The Japanese government must realise that the reason as to why Korean people have risen against it with what must seem like foolish courage. The Japanese government must do deep soul searching and recognize that what the Korean people want is not material things but real freedom.
Seodaemun prison

On May 11, 1919, the Seoul Press carried an article about Seodaemun Prison which painted it in the rosiest colours. Schofield underlined what he considered to be the most blatant lies.
“The prison director Mr. Gakihara is a man of cheerful personality and generous heart. He is very kind.”

“The inmates are allowed every day to exercise outdoors and have a bath every five days.”

“The inmates can receive books, and Christians are permitted to receive the Bible.”

“The inmates are taught various skills. When they leave, they are skilled technicians. In other words, the prison can be called a vocational school rather than a prison.”
The next day, his response was printed in the Seoul Press under the title “Foreigners are Unjustly Suspicious of us.” Needless to say, the history of foreigners writing mocking or sarcastic letters to English language newspapers here goes back farther than one might imagine.
Dear Editor of the Seoul Press: I am very grateful to you for your article on the Sudaemoon Sanatorium (or the Sudaemoon Vocational School). A truly ignorant, mean person must have called it a prison.

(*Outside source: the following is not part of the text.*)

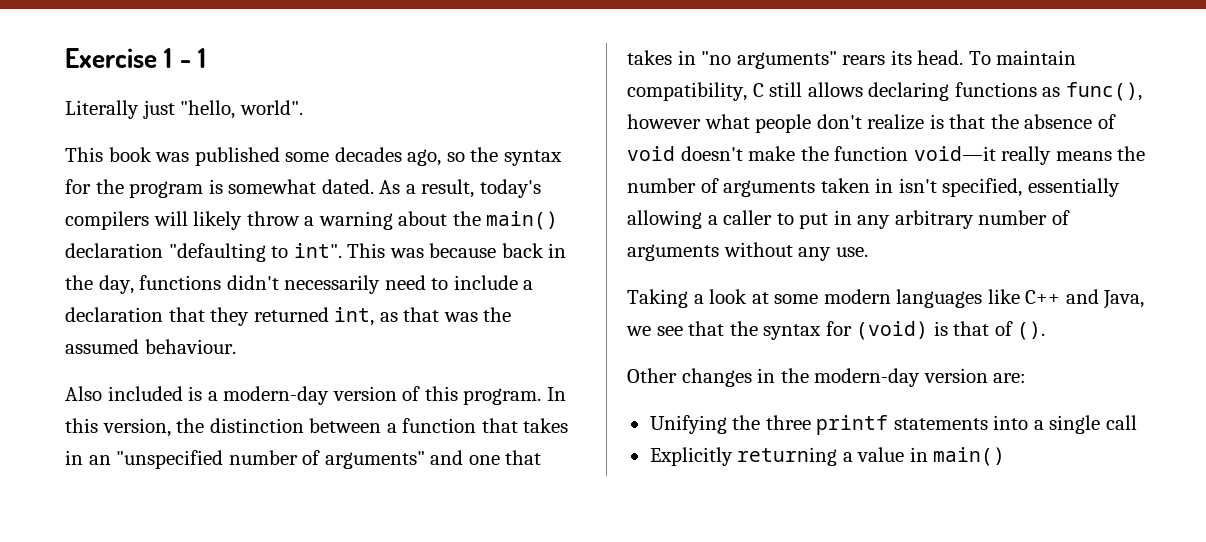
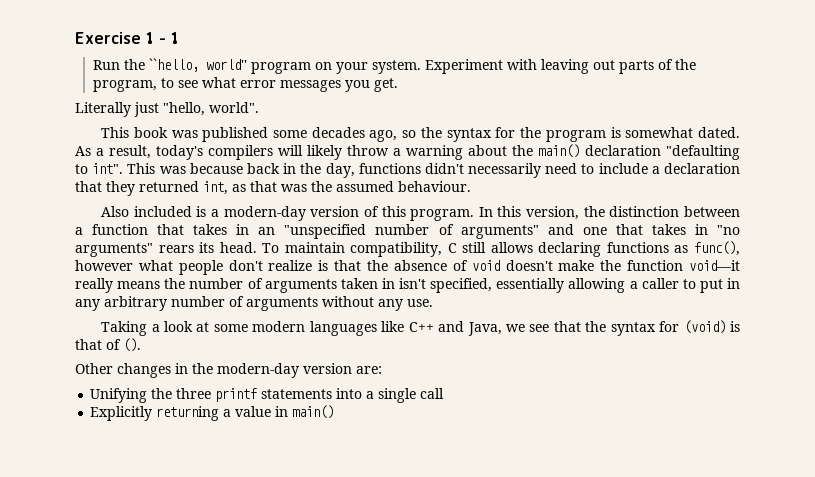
(206, 58) none -> [92,58,696,74] [92,77,398,92] // Run the ``hello, world'' program on your system. Experiment with leaving out parts of the program, to see what error messages you get.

In any case, we foreigners were very glad to read such a cheerful and beautiful picture of the prison, because we have always thought that there were many prisoners jammed into a small room, bitten by parasites, starved and in rags.

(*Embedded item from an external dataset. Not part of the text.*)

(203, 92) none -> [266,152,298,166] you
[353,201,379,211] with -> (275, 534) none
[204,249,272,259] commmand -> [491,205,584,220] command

Contrary to our misconceptions, our Korean friends are said to have technical lessons, a cheerful atmosphere, and frequent baths.What a wonderful piece of news! But, may I make a small suggestion? Why don’t you translate the article into Korean and print it? Then, the families and friends of the prisoners will be so relieved of their worries.

Forgive me for taking so much of your space. But I must tell you about a Korean man I have met. He had been beaten so severely that he will not be able to sit for a long time. His skin was torn off in many places and raw flesh could be seen. A asked him whether it was true that he was given good food and frequent chances to exercise in fresh air at the Sudaemoon Sanatorium. The man said he had been released only a short time ago. He said the had been given nothing of the things the article mentioned. If your paper would go there personally and confirm the facts, it would be a great service for humanitarian causes.
The Seoul Press replied, “The letter from a foreigner confirmed that foreigners are unduly suspicious of us. We cannot accomplish what we plan to do unless we have the cooperation of our foreign friends."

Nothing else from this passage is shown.